Alex DeMetrick on the excitement brewing at NASA.
It’s appropriate that NASA did release those first closeup photos of Pluto in Laurel, because the Johns Hopkins Applied Physics Lab built and is controlling the New Horizons spacecraft.
After the celebration when New Horizons flew by Pluto Tuesday morning came the daylong wait for the spacecraft to signal Earth it was alive and well.
That was as much relief as it was joy. It was also the beginning of New Horizons’ beaming back what it found.
“There is so much interesting science in this one image alone,” said Cathy Olkin, mission scientist.
The first close image of Pluto’s moon, Charon, comes with a surprise.
“Near the top at about the 2 o’clock position, you see a canyon. And that canyon is really quite deep. It’s about four to six miles deep. I find that fascinating,” said Olkin.
But the showstopper was a section of Pluto that New Horizons’ camera zoomed in on. Geology no one expected was suddenly revealed.
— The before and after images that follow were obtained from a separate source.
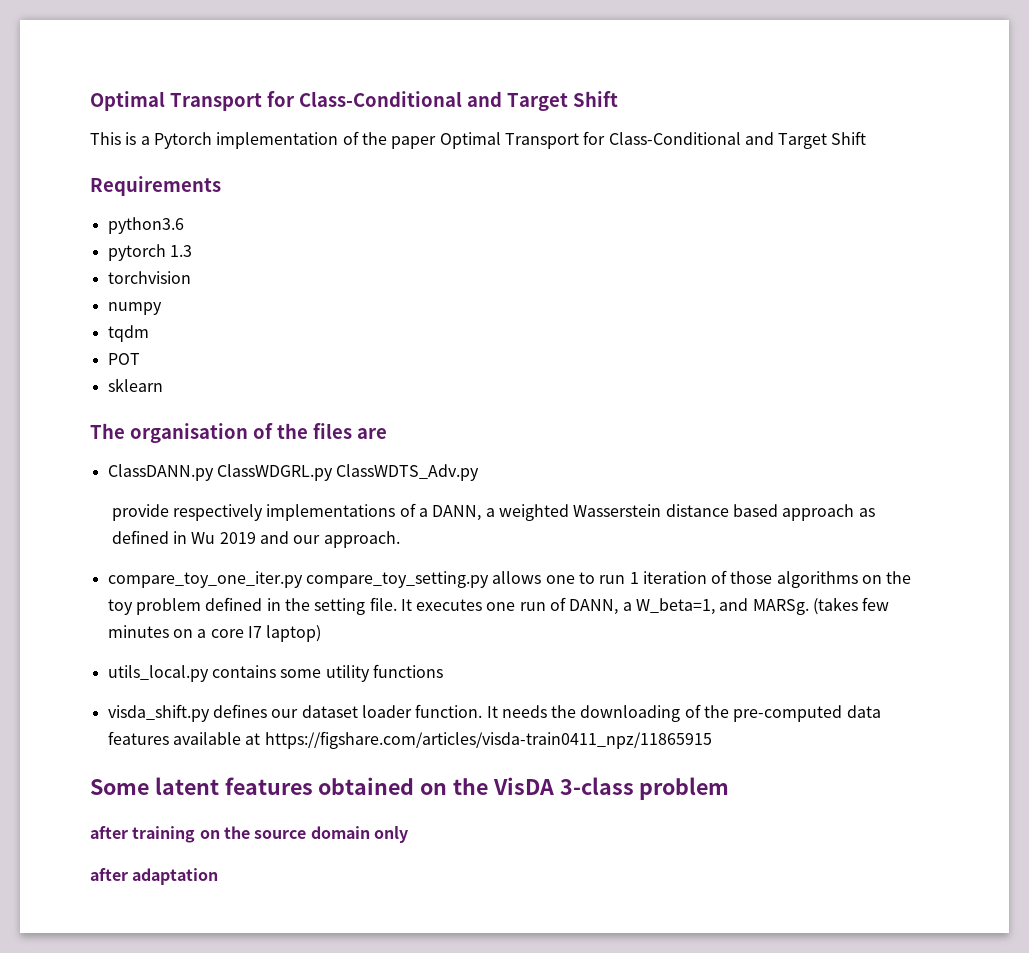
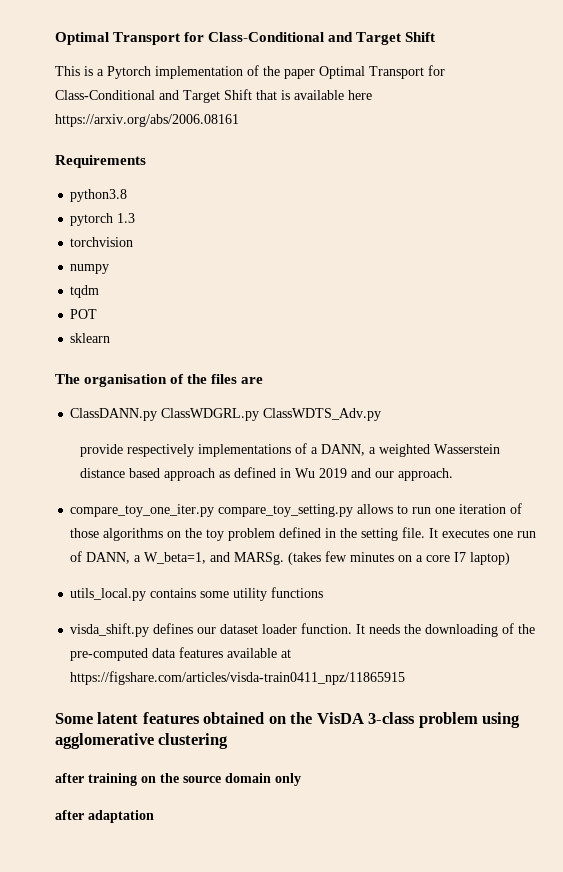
- This is a Pytorch implementation of the paper Optimal Transport for Class-Conditional and Target Shift
+ This is a Pytorch implementation of the paper Optimal Transport for Class-Conditional and Target Shift that is available here https://arxiv.org/abs/2006.08161
- python3.6
+ python3.8
- compare_toy_one_iter.py compare_toy_setting.py allows one to run 1 iteration of those algorithms on the toy problem defined in the setting file.
+ compare_toy_one_iter.py compare_toy_setting.py allows to run one iteration of those algorithms on the toy problem defined in the setting file.
- Some latent features obtained on the VisDA 3-class problem
+ Some latent features obtained on the VisDA 3-class problem using agglomerative clustering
“These mountains here that we’re seeing were quite spectacular. These are up to 11,000 feet high. We’re seeing the icy crust of water ice is strong enough at Pluto temperatures to hold up big mountains, and that’s what we think we are seeing here,” said John Spencer, mission scientist.
Months of data are still stored aboard the spacecraft to be downloaded in sequence bursts.
All the while, New Horizons moves deeper into the frozen debris of the Kuiper Belt–two of those objects may also be studied.
“So what are those? They’re building blocks of Pluto. That’s what Pluto’s made up of,” said Jim Green, director NASA planetary science.
And each discovery lifts the veil of what was the Solar System’s last unseen world.
Scientists estimate New Horizons has collected enough data to keep them busy for at least the next year and a half.
With speeds over 36,000 miles per hour, New Horizons is the fastest spacecraft ever launched. In fact, it’s already gone 1 million miles past Pluto.